**Provided material:**
#####

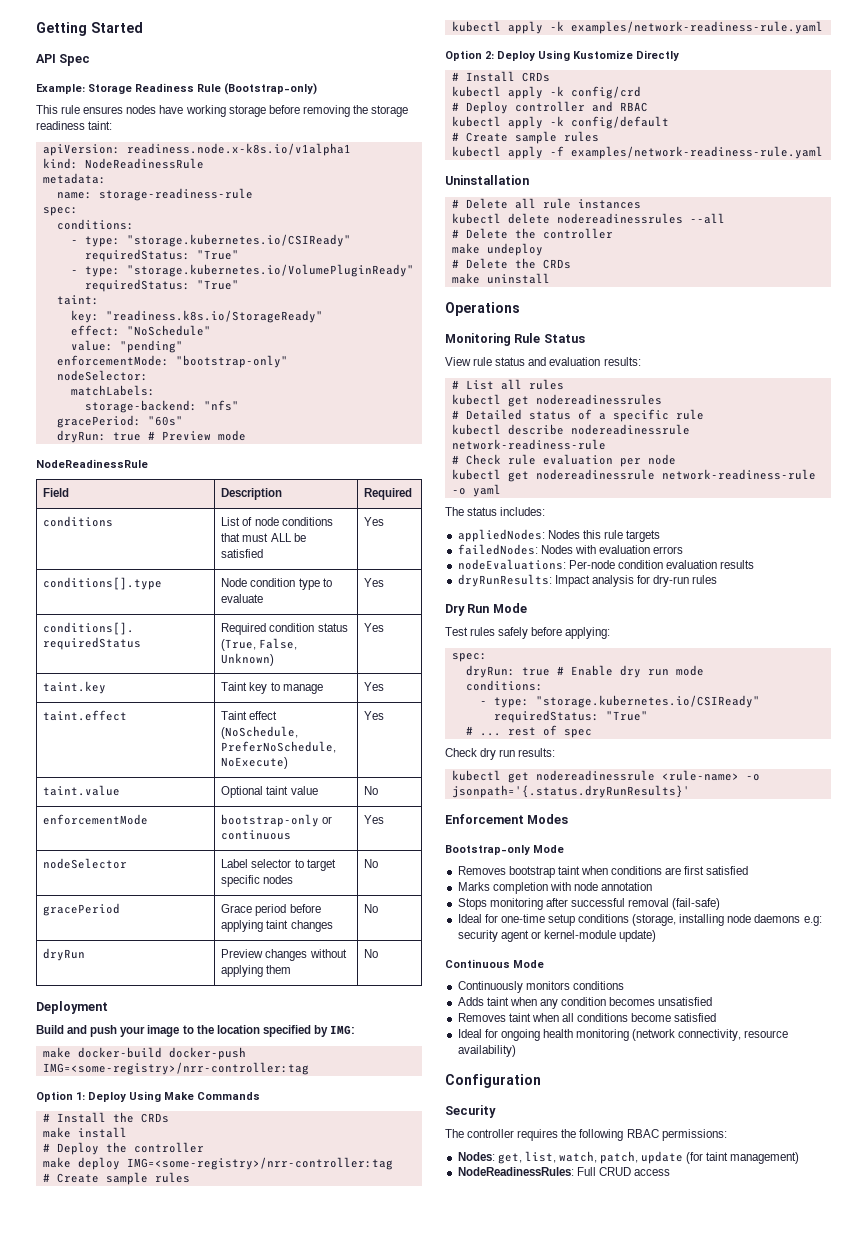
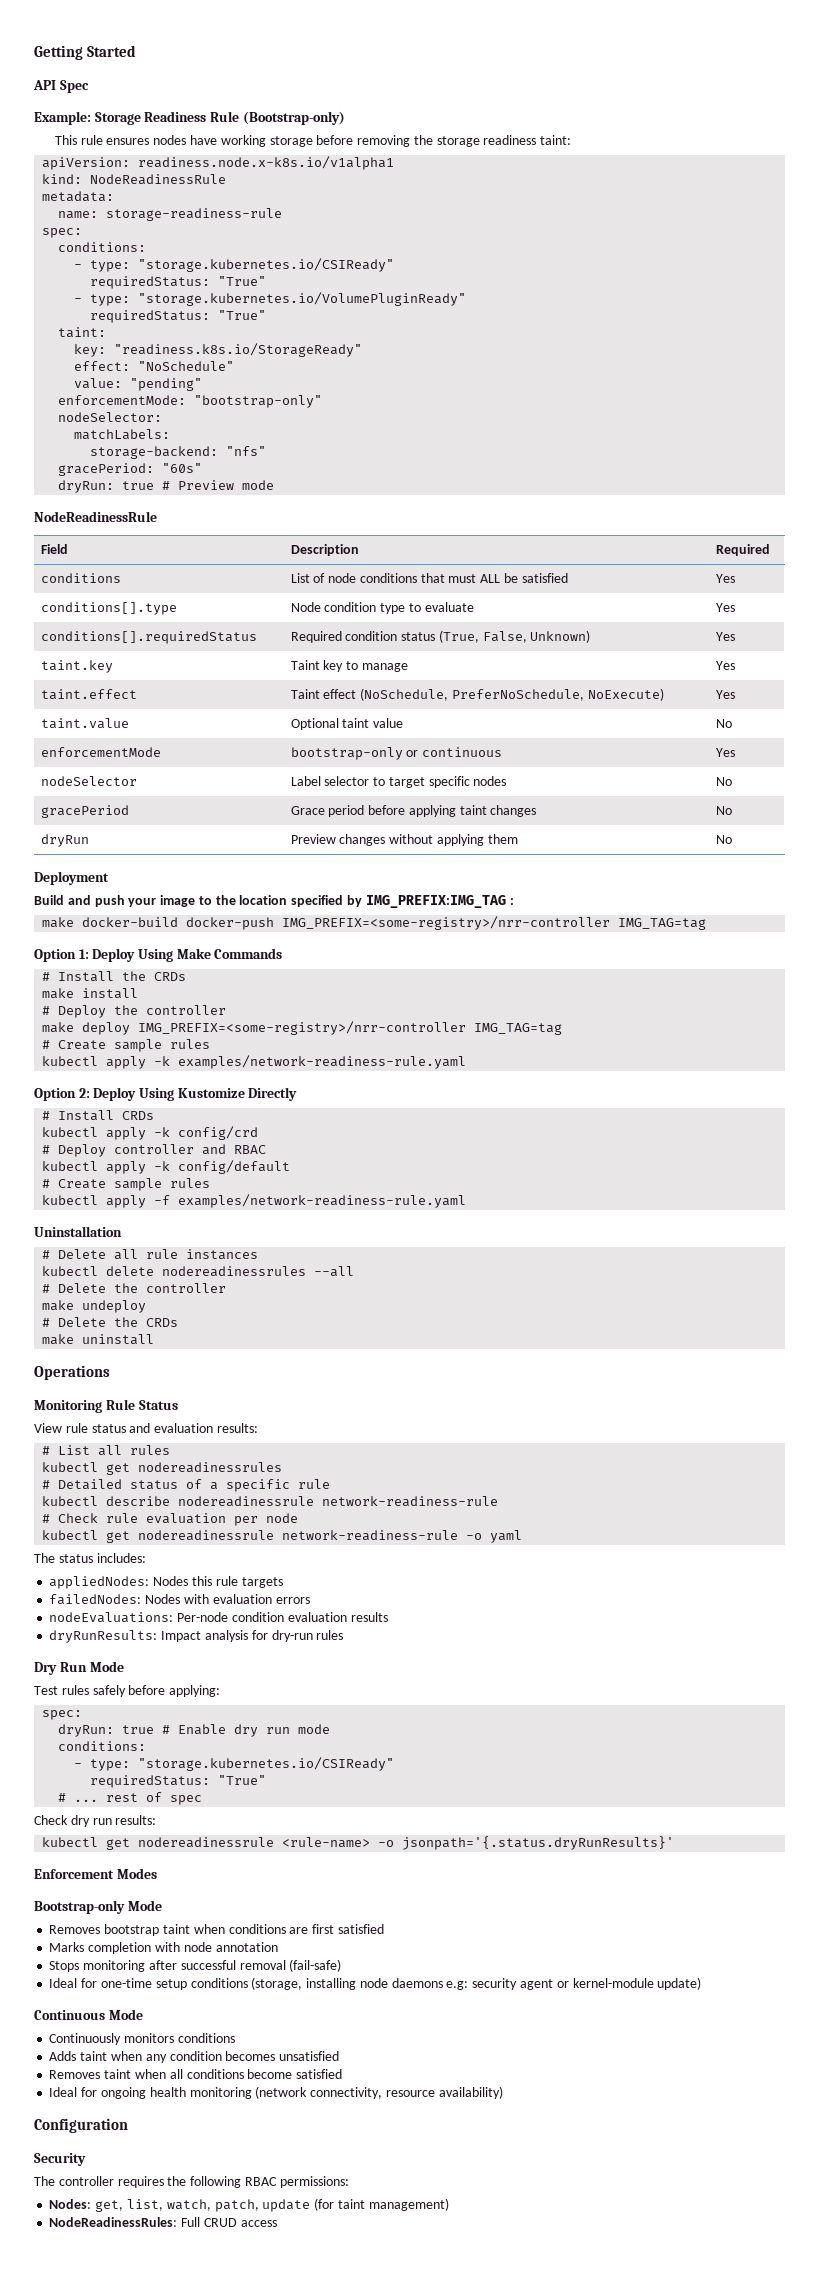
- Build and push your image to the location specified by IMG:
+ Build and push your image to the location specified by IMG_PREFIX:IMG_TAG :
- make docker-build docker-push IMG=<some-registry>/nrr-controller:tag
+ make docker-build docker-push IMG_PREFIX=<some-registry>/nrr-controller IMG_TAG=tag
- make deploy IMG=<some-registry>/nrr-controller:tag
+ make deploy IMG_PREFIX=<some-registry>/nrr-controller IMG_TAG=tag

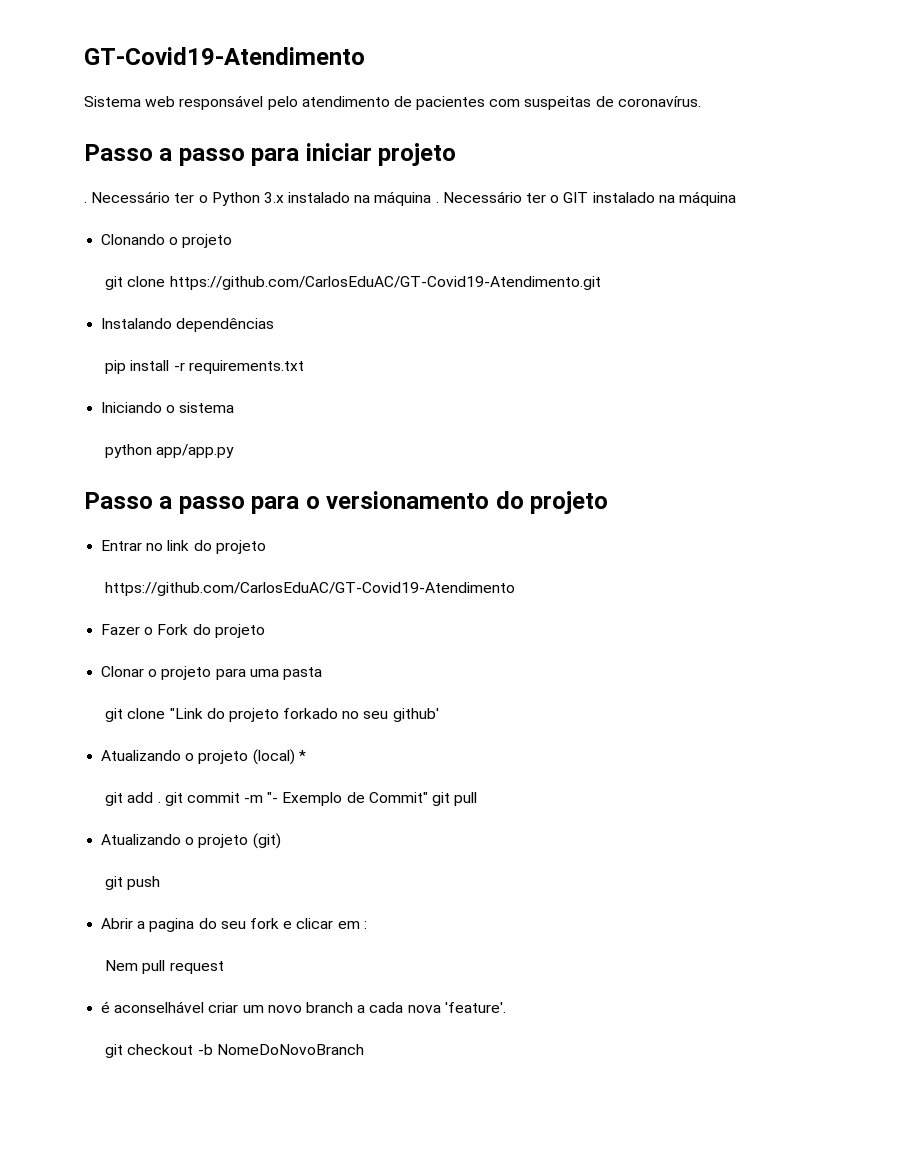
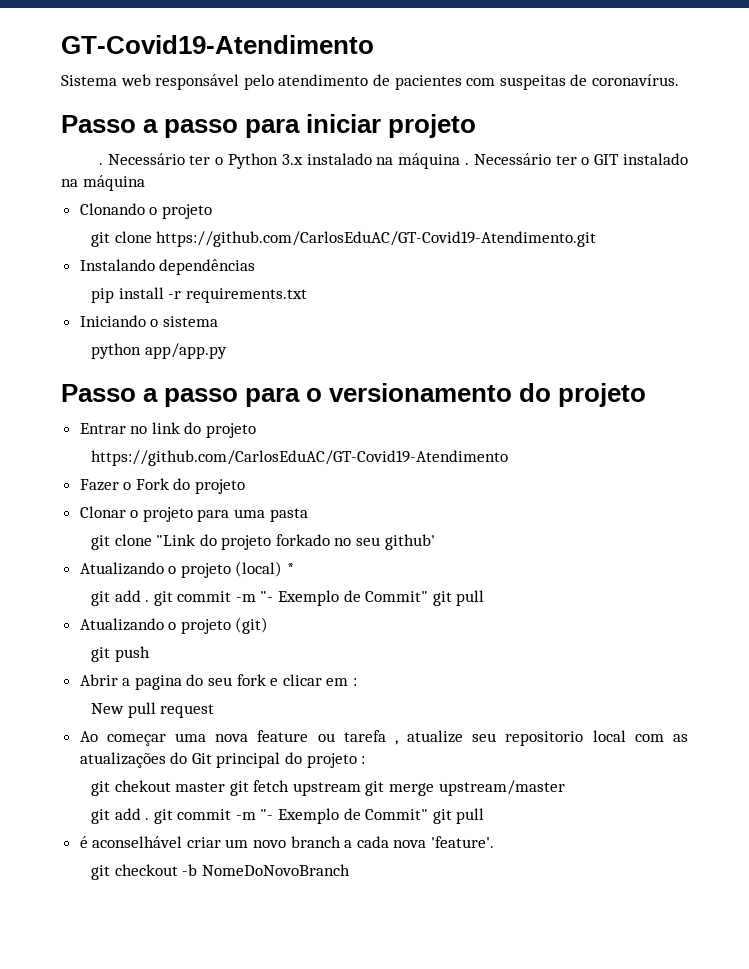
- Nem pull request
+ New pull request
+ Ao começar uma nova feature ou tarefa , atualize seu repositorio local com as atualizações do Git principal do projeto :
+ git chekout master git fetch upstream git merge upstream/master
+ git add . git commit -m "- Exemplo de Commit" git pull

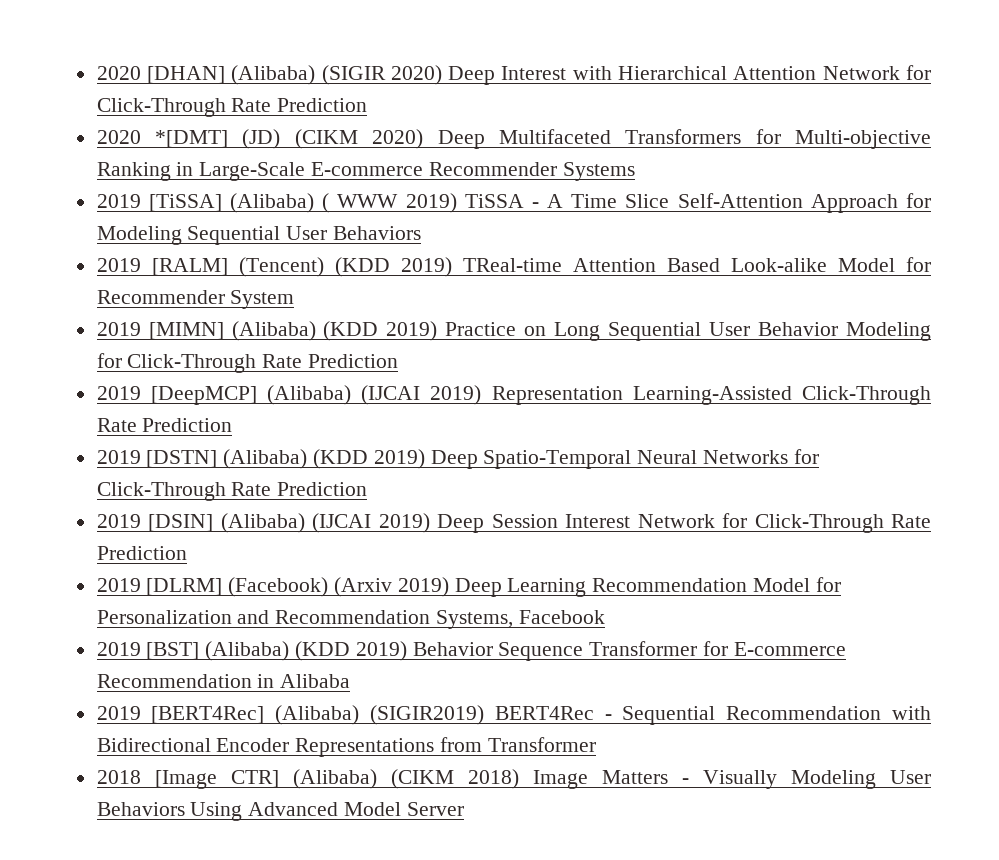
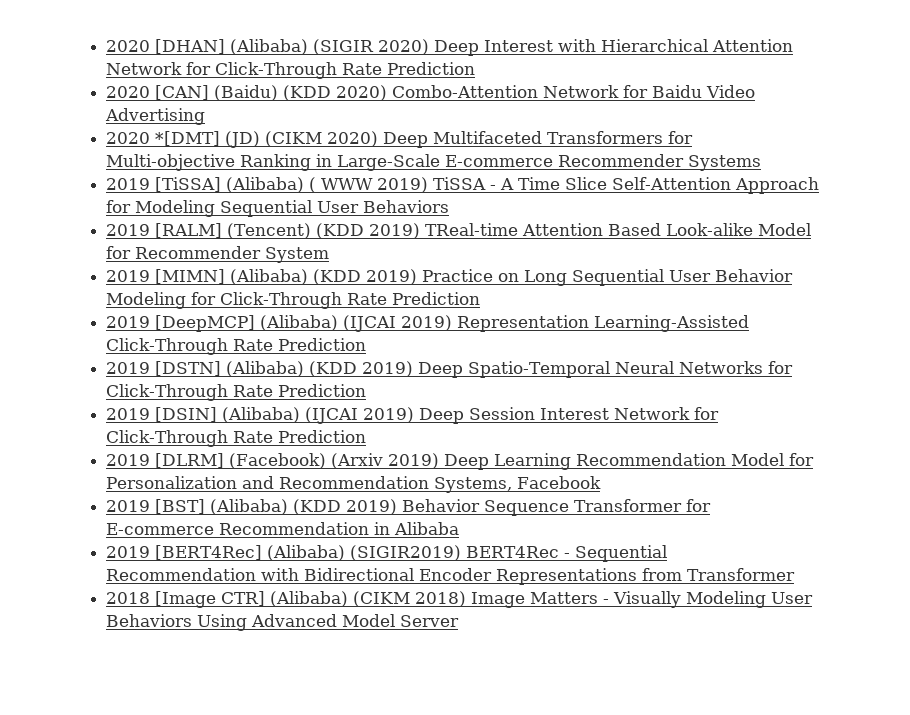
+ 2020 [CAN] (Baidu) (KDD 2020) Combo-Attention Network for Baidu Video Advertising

#####

**Exercise prompt:** Would you write out exactly the lines above, starting at the line containing "- make deploy" and stopping after the line containing "Ao começar uma"? Omit the pictures.

**Result of the task:**
- make deploy IMG=<some-registry>/nrr-controller:tag
+ make deploy IMG_PREFIX=<some-registry>/nrr-controller IMG_TAG=tag

- Nem pull request
+ New pull request
+ Ao começar uma nova feature ou tarefa , atualize seu repositorio local com as atualizações do Git principal do projeto :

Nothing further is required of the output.